WHAT NEEDS TO BE DONE »
Repeat exactly, and only, the lines from the one containing "tracking number: JD46215576970" through the last line of the data below.
○ ○ ○
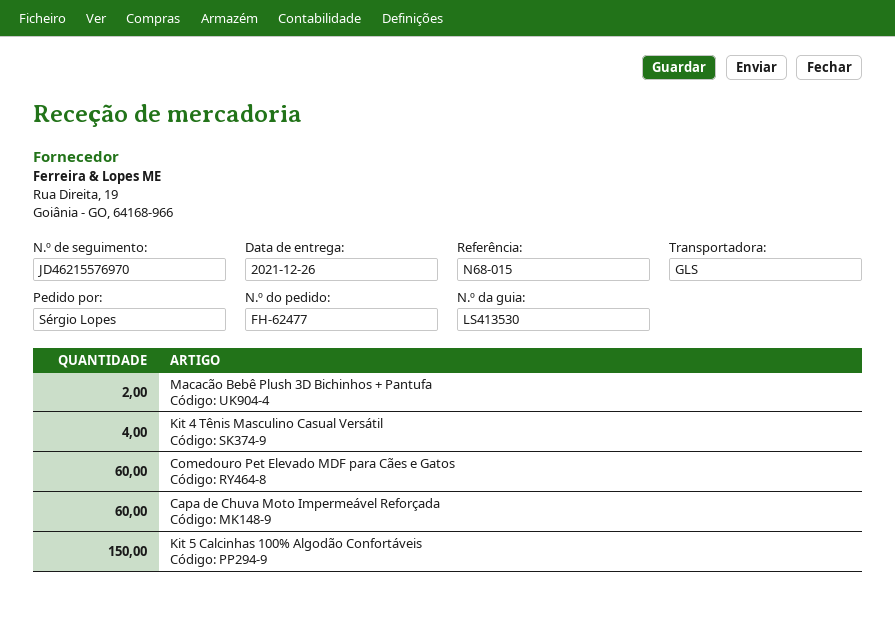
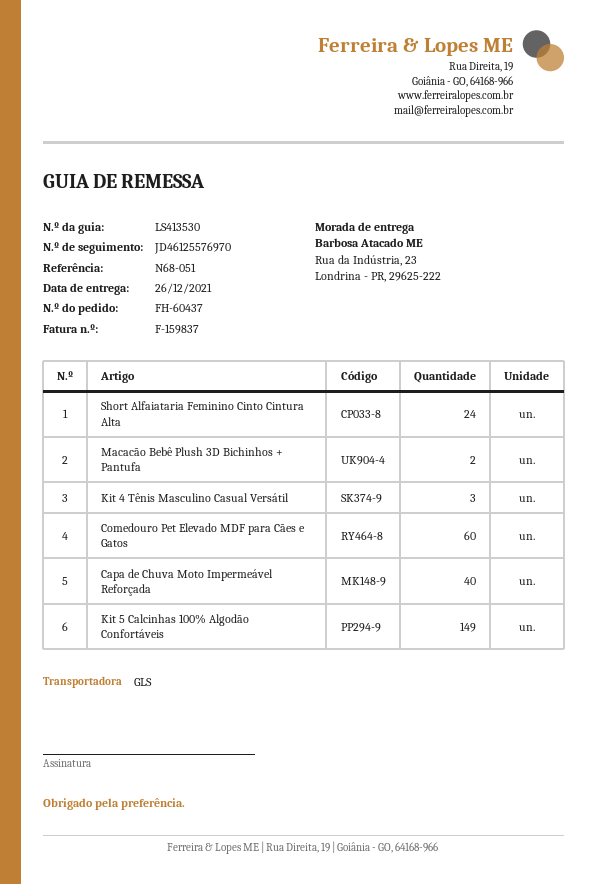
order number: FH-62477 -> FH-60437
reference: N68-015 -> N68-051
tracking number: JD46215576970 -> JD46125576970
Kit 4 Tênis Masculino Casual Versátil: 4 -> 3
Capa de Chuva Moto Impermeável Reforçada: 60 -> 40
Kit 5 Calcinhas 100% Algodão Confortáveis: 150 -> 149
Short Alfaiataria Feminino Cinto Cintura Alta: none -> 24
○ ○ ○
RESPONSE »
tracking number: JD46215576970 -> JD46125576970
Kit 4 Tênis Masculino Casual Versátil: 4 -> 3
Capa de Chuva Moto Impermeável Reforçada: 60 -> 40
Kit 5 Calcinhas 100% Algodão Confortáveis: 150 -> 149
Short Alfaiataria Feminino Cinto Cintura Alta: none -> 24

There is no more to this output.